Patrimonio a la taza

El jueves trascendió que el Instituto Nacional de Antropología e Historia mexicano (INAH) había resuelto que Starbucks debe pagar por la reproducción no autorizada de imágenes del patrimonio cultural mexicano en tazas de café que se comercializan en sus locales. Las tazas se venden a un precio de 168 pesos (unos 8,8 euros) y reproducen el calendario azteca y la Pirámide de Teotihuacán. La multinacional reaccionó de inmediato, retirando las tazas y declarando que “estamos dispuestos a pagar el monto correspondiente”. El episodio ha desencadenado un curioso debate. Basta pasearse por los foros de los medios mexicanos que recogen la noticia para darse cuenta de sus dos aristas más puntiagudas. La principal, que Starbucks es una empresa extranjera. Multinacional, sí, pero gringa. Estadounidense. Eso irrita a la mayoría de comentaristas. Pero la segunda arista, no menos puntiaguda, es la poca confianza que genera el INAH como beneficiario del “monto” que pagará Starbucks. En el país de la mordida, la desconfianza por el destino final del dinero de los impuestos y las multas es espectacular. Más allá de las dos reacciones mayoritarias —antiyanqui y antigubernamental—, se dan consideraciones más complejas. Por un lado, comparando el presunto espolio de Starbucks con el que el estado mexicano comete con los descendientes directos de Moctezuma. Por otro, preguntándose si es lícito que las imágenes de una pirámide (o un calendario) generen derechos de autor, cuando cualquiera puede fotografiarlos.

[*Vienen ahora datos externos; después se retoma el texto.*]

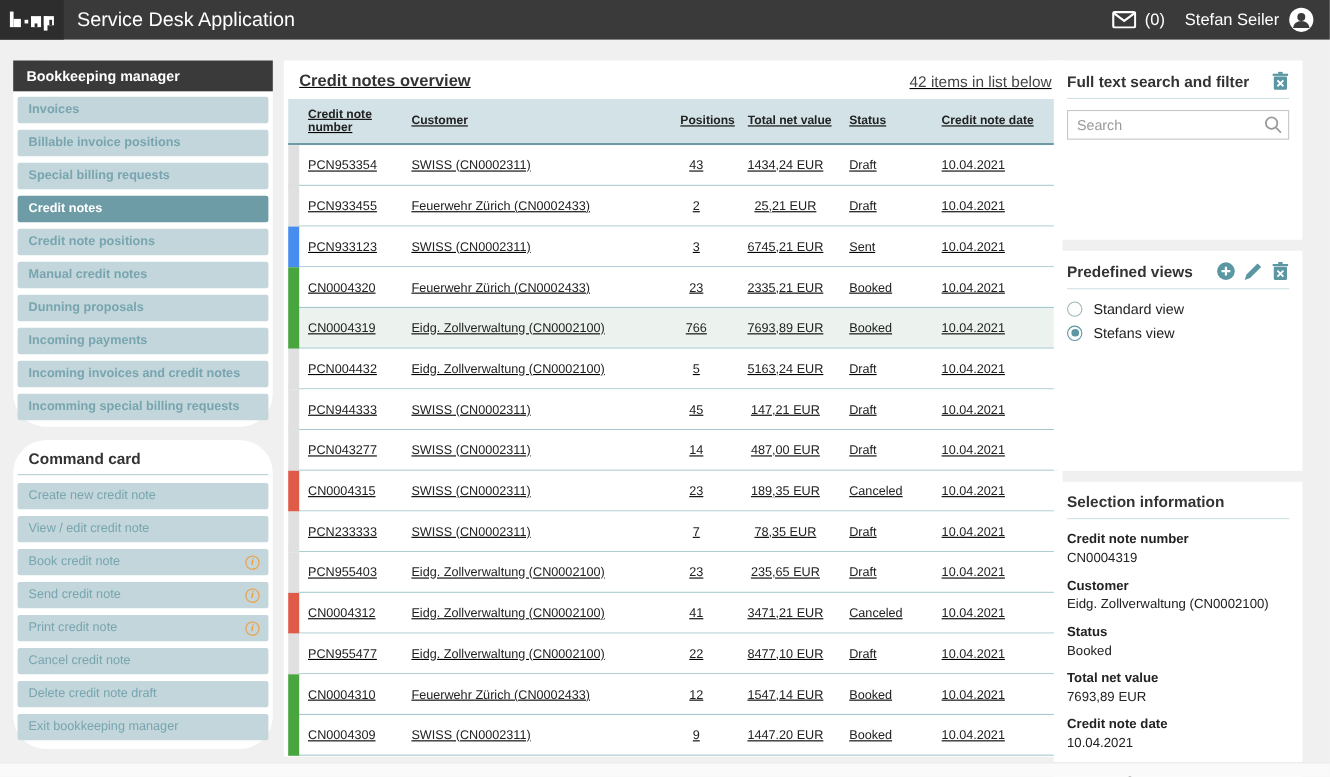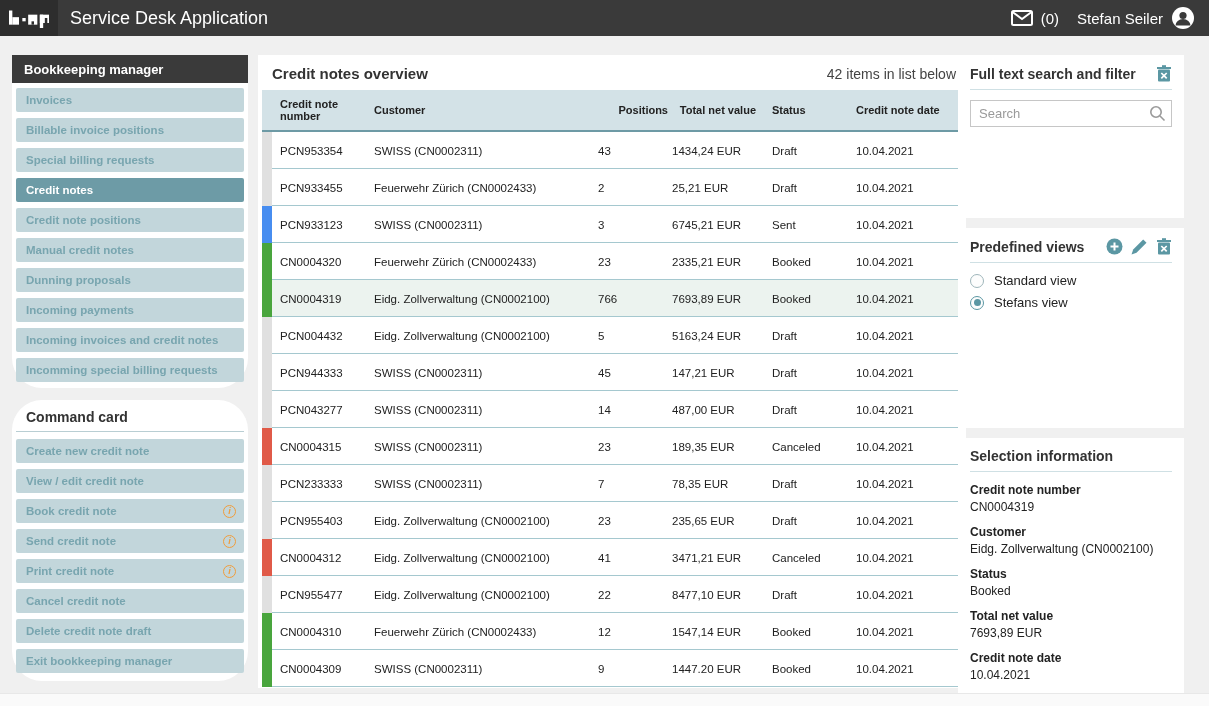--- a/index.html
+++ b/index.html
@@ -32,7 +32,7 @@
   .info-icon::after { content:"i"; }
 
   
-  .main-card { position:absolute; left:258px; top:55px; width:708px; height:633px; background:#fff; }
+  .main-card { position:absolute; left:258px; top:55px; width:708px; height:633px; background:#fff;text-decoration:underline; }
   .main-head { display:flex; align-items:center; padding:10px 10px 8px 14px; }
   .main-title { font-size:15px; font-weight:bold; color:#333; }
   .items-count { margin-left:auto; font-size:14px; color:#444; }

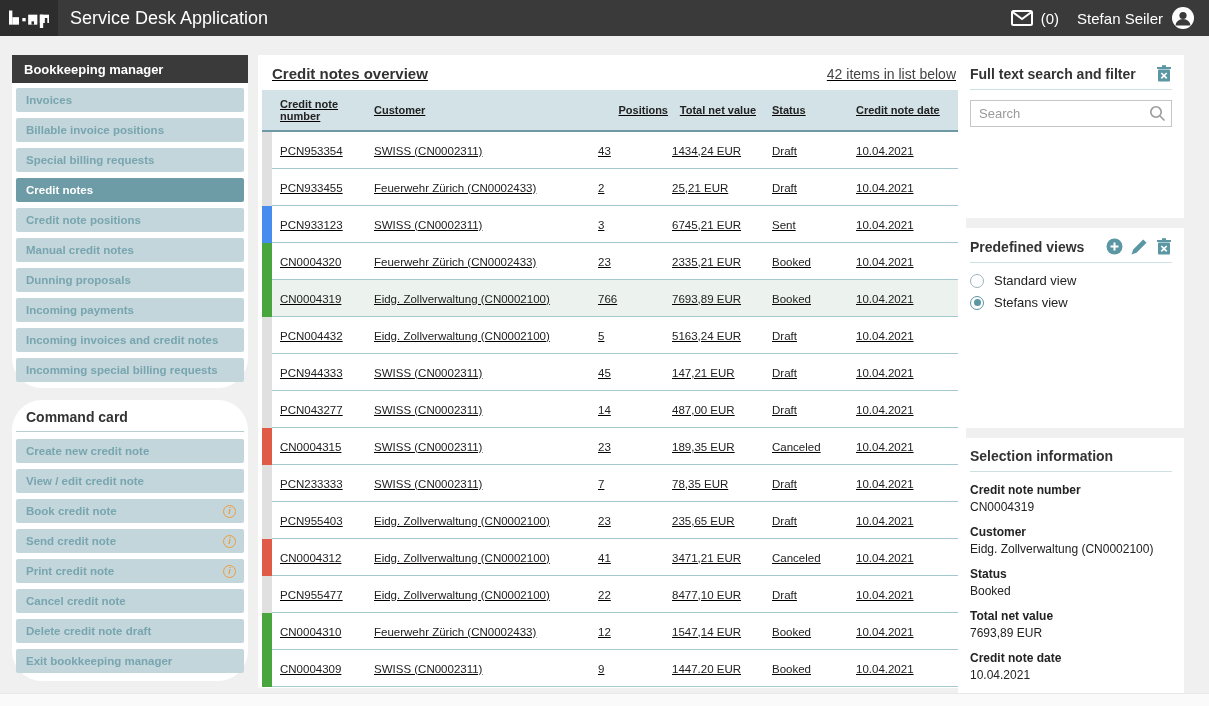--- a/index.html
+++ b/index.html
@@ -47,7 +47,7 @@
   .strip { width:10px; height:37px; display:block; }
   .cell { padding:0 2px; white-space:nowrap; overflow:hidden; }
   .c-num { padding-left:8px; }
-  .c-pos, .c-total { text-align:left; }
+  .c-pos, .c-total { text-align:center; }
   .c-status, .c-date { padding-left:14px; }
 
   

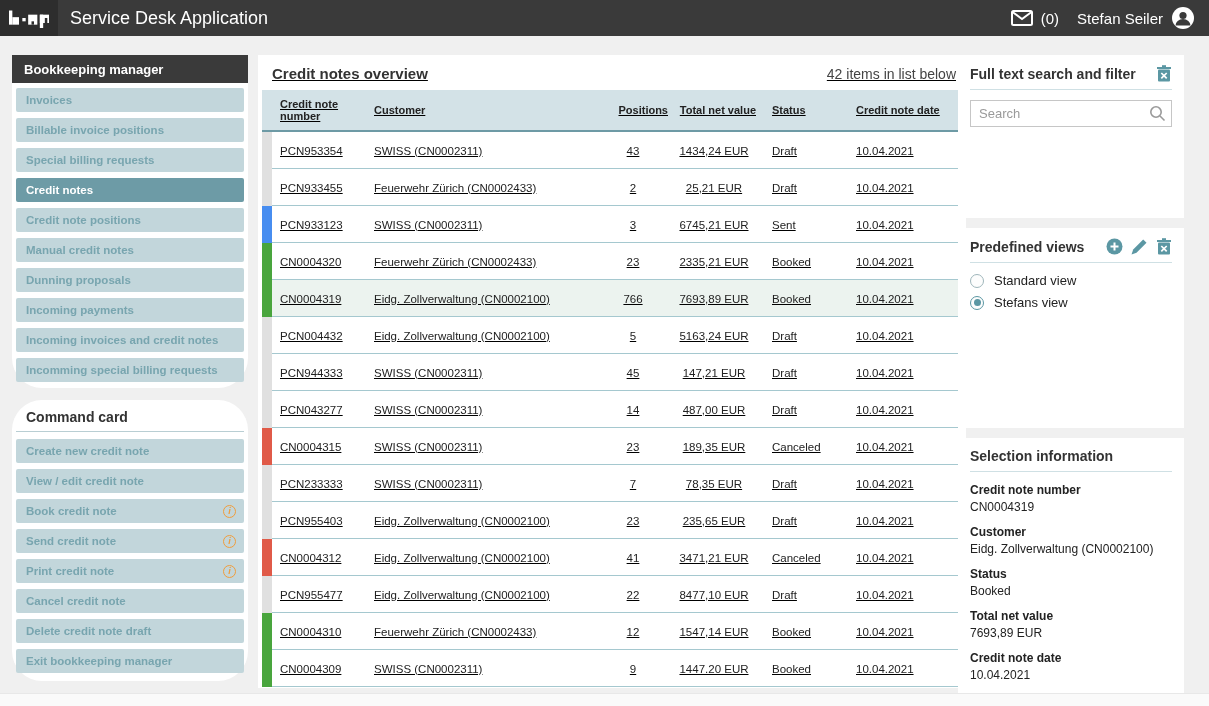--- a/index.html
+++ b/index.html
@@ -26,7 +26,7 @@
   
   .cc-title { font-size:14px; font-weight:bold; color:#333; padding:9px 4px 6px 10px; margin:0 4px; border-bottom:1px solid #b9ced3; }
   .cc-items { padding:7px 4px 8px 4px; display:flex; flex-direction:column; gap:6px; }
-  .cmd-btn { height:24px; background:var(--menu_item_bg,#c2d6db); color:var(--menu_item_text,#78a5af); font-size:11.5px; font-weight:bold; display:flex; align-items:center; padding:0 8px 0 10px; border-radius:2px; cursor:pointer; }
+  .cmd-btn { height:24px; background:var(--menu_item_bg,#c2d6db); color:var(--menu_item_text,#78a5af); font-size:11.5px; font-weight:normal; display:flex; align-items:center; padding:0 8px 0 10px; border-radius:2px; cursor:pointer; }
   .cmd-btn .spacer { flex:1; }
   .info-icon { width:13px; height:13px; border:1.5px solid var(--info_orange,#f09d3d); border-radius:50%; color:var(--info_orange,#f09d3d); font-size:9px; font-weight:bold; display:flex; align-items:center; justify-content:center; font-style:italic; }
   .info-icon::after { content:"i"; }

El caso del ciudadano chino que registró la imagen de la Virgen de Guadalupe en todo el mundo (excepto México) figura en muchos de los comentarios. En episodios así, florecen los ejemplos ilustrativos. Esa es la riqueza del debate dialéctico. Pero siempre hay a quien eso no le basta. En la sociedad conviven hombres y mujeres de acción, que no se conforman con las palabras. Si prescindimos de los violentos, cuyas acciones se limitan a la destrucción, aún nos queda un amplio grupo de emprendedores imaginativos, capaces de proponer acciones simbólicas de dudosa utilidad con fanático entusiasmo. Reconozco que me fascina este sector social, tal vez porque me gustan las artes escénicas y veo en sus intervenciones una representación en toda regla. Es el caso de un mexicano indignado que propone dos acciones: “Visitemos el negocio y que nos den un café gratis por regalías de usar nuestra cultura” y “tomemos una foto del logo de Starbucks y usémoslo en tazas u otros productos”. Yo diría que, de prosperar la segunda propuesta, Starbucks accedería gustosamente a cumplir la primera. De hecho, me jugaría una taza del calendario azteca a que la multinacional facilitaría el jpeg de su logo para que este figurara en el mayor número de tazas posible. Durante las fiestas, en casa de mi madre aún vi en una vitrina dos tacitas con un logo prehistórico de TV3 junto a una leyenda legendaria: “Com a casa, amb Mari Pau Huguet”. Publicidad y derechos de imagen topan sin cesar. Los políticos (y los medios) pagan para que su imagen se reproduzca por todas partes. Los países pagan para promocionarse turísticamente reproduciendo sus imágenes emblemáticas. La diferencia es cobrar por ello. ¿Denunciarían a Starbucks si sólo hubiese reproducido el calendario azteca en los sobrecillos de azúcar? El coleccionismo de sobres, también llamado glucobalaitonfilia, es gratis. Claro que el nombre ya está registrado por su inventor, el catalán Jaume Dagés, primer presidente de la Associació Catalana de Glucobalaitonfília.

Màrius Serra. La Vanguardia. Dilluns, 11 de gener de 2010.